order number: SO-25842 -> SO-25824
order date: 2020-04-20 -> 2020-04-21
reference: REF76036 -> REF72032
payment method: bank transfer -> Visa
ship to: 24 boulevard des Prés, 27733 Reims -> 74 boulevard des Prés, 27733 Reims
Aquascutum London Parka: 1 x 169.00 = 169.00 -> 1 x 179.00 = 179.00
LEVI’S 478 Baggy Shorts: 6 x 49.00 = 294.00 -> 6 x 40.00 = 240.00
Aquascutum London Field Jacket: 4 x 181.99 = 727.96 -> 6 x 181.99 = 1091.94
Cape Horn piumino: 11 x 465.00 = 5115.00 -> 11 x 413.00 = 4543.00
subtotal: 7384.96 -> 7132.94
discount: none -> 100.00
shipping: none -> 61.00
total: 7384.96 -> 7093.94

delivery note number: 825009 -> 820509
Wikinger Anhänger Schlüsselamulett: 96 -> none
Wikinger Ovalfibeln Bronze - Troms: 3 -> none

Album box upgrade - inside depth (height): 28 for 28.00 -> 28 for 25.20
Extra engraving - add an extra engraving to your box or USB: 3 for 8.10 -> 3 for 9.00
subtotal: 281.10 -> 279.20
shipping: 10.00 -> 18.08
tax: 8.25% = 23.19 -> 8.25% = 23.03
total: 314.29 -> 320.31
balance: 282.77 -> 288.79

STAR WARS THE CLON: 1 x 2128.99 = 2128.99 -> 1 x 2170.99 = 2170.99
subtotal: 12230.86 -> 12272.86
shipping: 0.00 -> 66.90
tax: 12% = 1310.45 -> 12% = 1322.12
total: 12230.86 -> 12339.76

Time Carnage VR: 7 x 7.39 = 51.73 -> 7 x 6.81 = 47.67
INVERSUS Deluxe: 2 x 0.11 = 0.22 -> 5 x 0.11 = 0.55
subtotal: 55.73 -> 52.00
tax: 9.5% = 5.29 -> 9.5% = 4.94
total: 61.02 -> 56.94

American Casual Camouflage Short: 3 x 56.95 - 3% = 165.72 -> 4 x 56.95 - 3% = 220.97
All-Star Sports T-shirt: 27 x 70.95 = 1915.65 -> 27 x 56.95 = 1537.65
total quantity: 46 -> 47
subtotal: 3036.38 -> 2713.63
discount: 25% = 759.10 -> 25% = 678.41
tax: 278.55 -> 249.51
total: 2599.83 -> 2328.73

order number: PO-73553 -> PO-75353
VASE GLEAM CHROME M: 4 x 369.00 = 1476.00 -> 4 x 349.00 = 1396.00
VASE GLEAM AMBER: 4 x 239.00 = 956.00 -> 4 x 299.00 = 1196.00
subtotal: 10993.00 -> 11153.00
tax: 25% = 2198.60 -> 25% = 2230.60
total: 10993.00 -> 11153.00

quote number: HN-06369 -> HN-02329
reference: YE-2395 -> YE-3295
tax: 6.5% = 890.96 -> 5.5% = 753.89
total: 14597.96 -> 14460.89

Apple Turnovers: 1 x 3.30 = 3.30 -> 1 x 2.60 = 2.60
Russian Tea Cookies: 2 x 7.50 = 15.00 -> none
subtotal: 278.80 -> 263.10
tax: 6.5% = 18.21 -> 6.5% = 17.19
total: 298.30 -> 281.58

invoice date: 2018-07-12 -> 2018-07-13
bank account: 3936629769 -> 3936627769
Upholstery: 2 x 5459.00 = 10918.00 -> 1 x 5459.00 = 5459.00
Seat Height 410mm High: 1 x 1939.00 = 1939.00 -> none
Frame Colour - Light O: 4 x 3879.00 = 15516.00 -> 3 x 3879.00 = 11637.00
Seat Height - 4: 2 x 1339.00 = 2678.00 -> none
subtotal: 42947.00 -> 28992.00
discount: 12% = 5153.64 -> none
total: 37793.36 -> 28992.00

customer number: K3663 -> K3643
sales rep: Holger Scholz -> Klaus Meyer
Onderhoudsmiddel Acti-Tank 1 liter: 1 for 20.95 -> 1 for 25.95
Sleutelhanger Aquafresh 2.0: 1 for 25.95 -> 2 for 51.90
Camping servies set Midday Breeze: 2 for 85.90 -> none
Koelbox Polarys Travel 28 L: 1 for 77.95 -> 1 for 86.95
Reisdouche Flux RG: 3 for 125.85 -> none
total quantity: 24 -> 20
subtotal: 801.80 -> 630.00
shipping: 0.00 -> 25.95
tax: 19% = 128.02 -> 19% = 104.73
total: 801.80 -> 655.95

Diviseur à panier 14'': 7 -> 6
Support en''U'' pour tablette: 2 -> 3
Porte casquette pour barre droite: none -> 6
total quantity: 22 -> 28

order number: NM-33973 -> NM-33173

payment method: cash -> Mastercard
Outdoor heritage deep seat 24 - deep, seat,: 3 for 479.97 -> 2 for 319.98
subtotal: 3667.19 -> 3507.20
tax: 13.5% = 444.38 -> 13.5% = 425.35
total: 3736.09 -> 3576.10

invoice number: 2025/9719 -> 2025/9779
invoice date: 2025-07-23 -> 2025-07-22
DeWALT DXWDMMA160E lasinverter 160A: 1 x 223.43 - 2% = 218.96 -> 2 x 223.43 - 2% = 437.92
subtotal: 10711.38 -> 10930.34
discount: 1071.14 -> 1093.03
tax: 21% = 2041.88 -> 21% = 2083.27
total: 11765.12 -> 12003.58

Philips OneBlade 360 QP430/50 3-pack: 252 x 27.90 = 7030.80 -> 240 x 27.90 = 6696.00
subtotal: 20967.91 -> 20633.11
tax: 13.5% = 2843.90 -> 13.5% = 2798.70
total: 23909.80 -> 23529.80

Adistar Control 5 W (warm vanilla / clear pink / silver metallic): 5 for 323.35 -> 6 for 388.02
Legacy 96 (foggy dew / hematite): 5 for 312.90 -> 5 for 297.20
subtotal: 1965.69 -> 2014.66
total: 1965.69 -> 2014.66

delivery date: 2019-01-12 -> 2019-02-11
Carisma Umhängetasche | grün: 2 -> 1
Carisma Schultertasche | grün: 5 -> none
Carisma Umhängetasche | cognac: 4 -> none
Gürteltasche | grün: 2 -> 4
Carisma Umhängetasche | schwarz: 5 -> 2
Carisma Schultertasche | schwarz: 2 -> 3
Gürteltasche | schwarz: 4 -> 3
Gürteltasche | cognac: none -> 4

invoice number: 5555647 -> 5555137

============================================================

Work task: Go over the data and return every line that includes the word "pour".

Answer for this exercise:
Support en''U'' pour tablette: 2 -> 3
Porte casquette pour barre droite: none -> 6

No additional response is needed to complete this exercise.